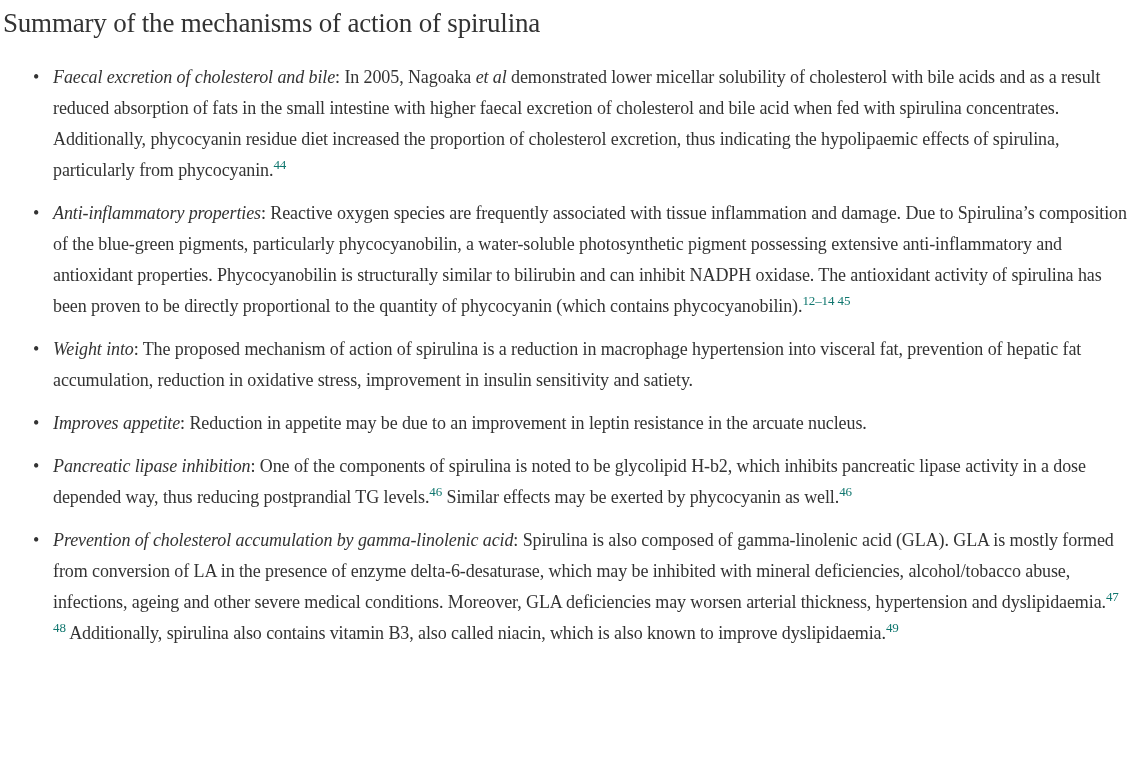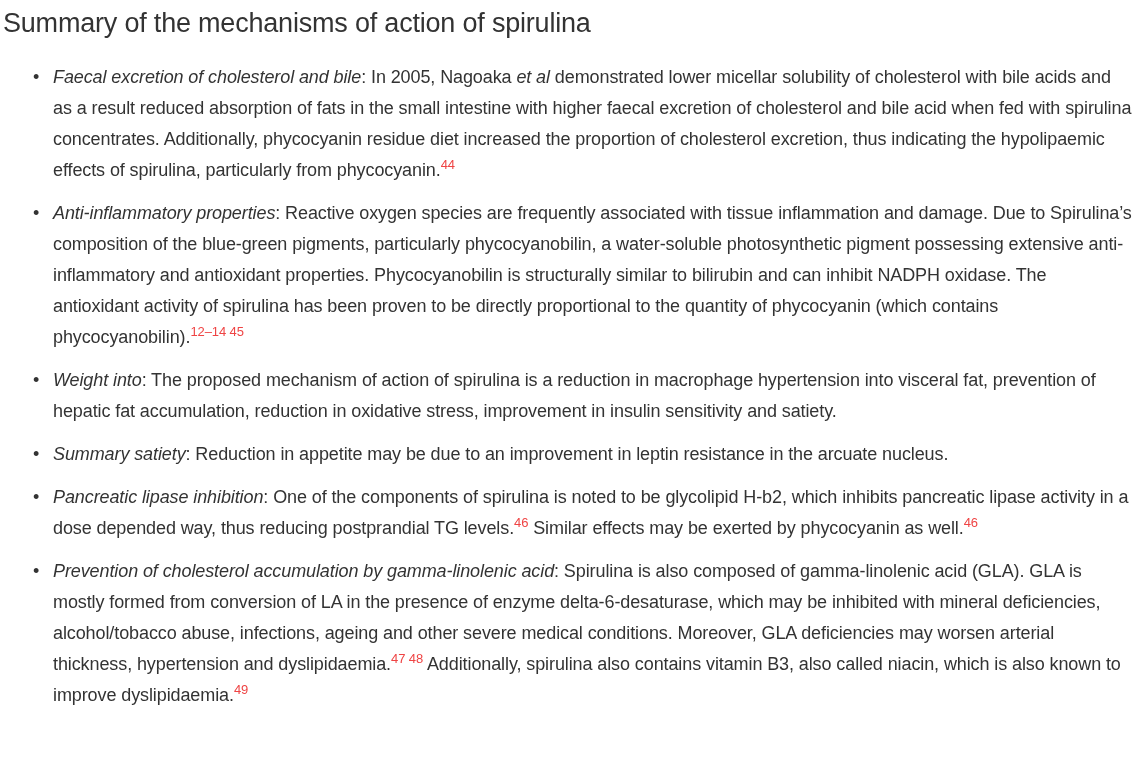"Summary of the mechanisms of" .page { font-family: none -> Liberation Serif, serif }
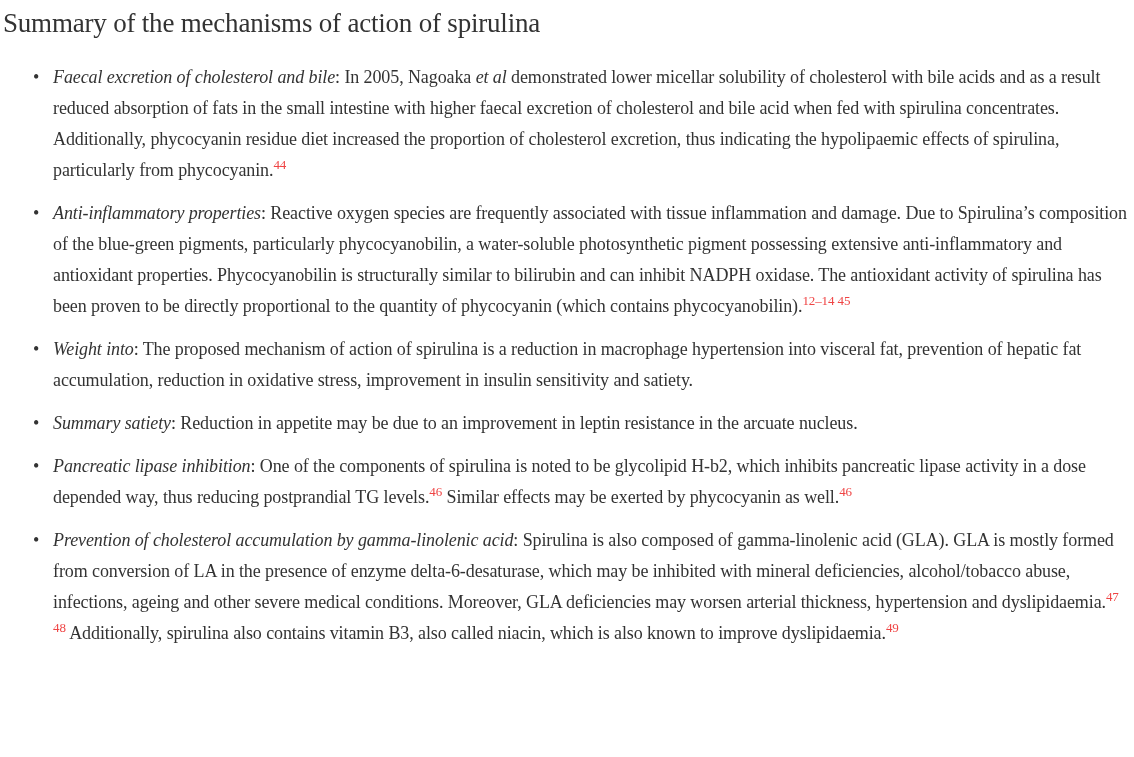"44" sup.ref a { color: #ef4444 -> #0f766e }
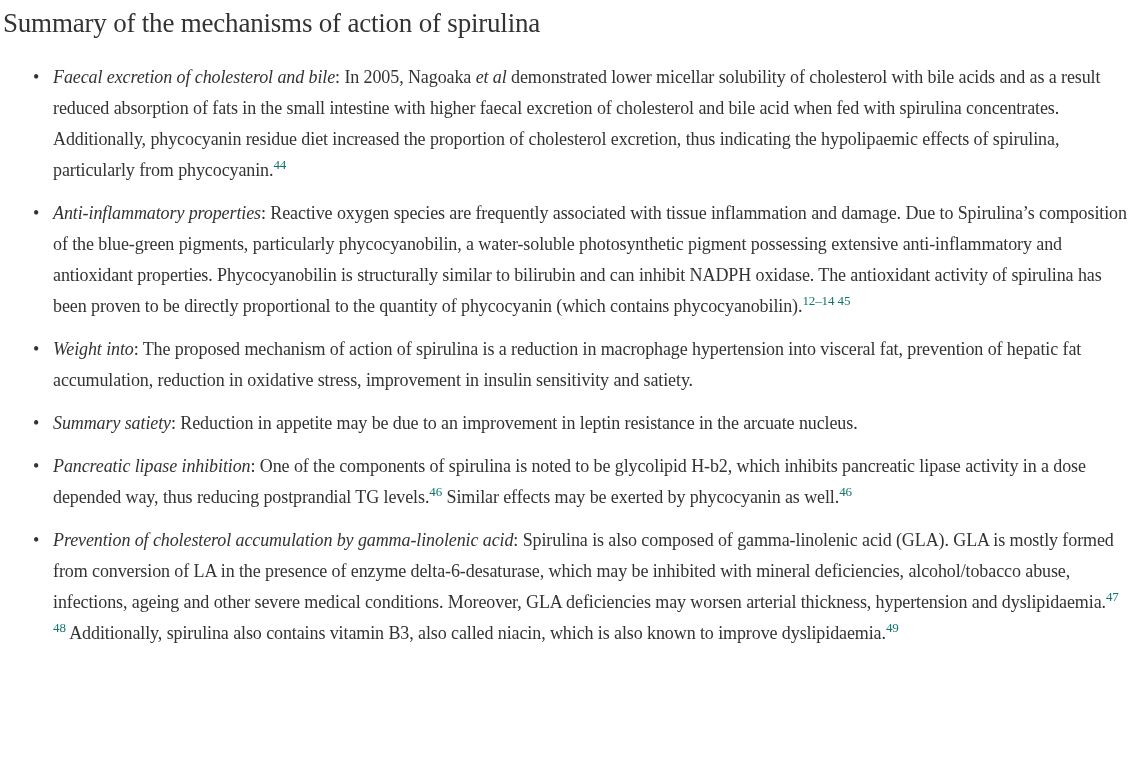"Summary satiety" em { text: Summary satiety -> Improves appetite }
● ● ● ● ● ● ●
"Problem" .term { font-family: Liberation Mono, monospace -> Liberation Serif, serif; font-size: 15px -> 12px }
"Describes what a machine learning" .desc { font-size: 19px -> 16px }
● ● ● ● ● ● ●
*Exercise instructions*: In the entries above, the lines from the one bearing "Liberation Mono, monospace" up to and including the one bearing "what a machine" should be transcribed exactly; no other line is wanted.

*Response to this exercise*:
"Problem" .term { font-family: Liberation Mono, monospace -> Liberation Serif, serif; font-size: 15px -> 12px }
"Describes what a machine learning" .desc { font-size: 19px -> 16px }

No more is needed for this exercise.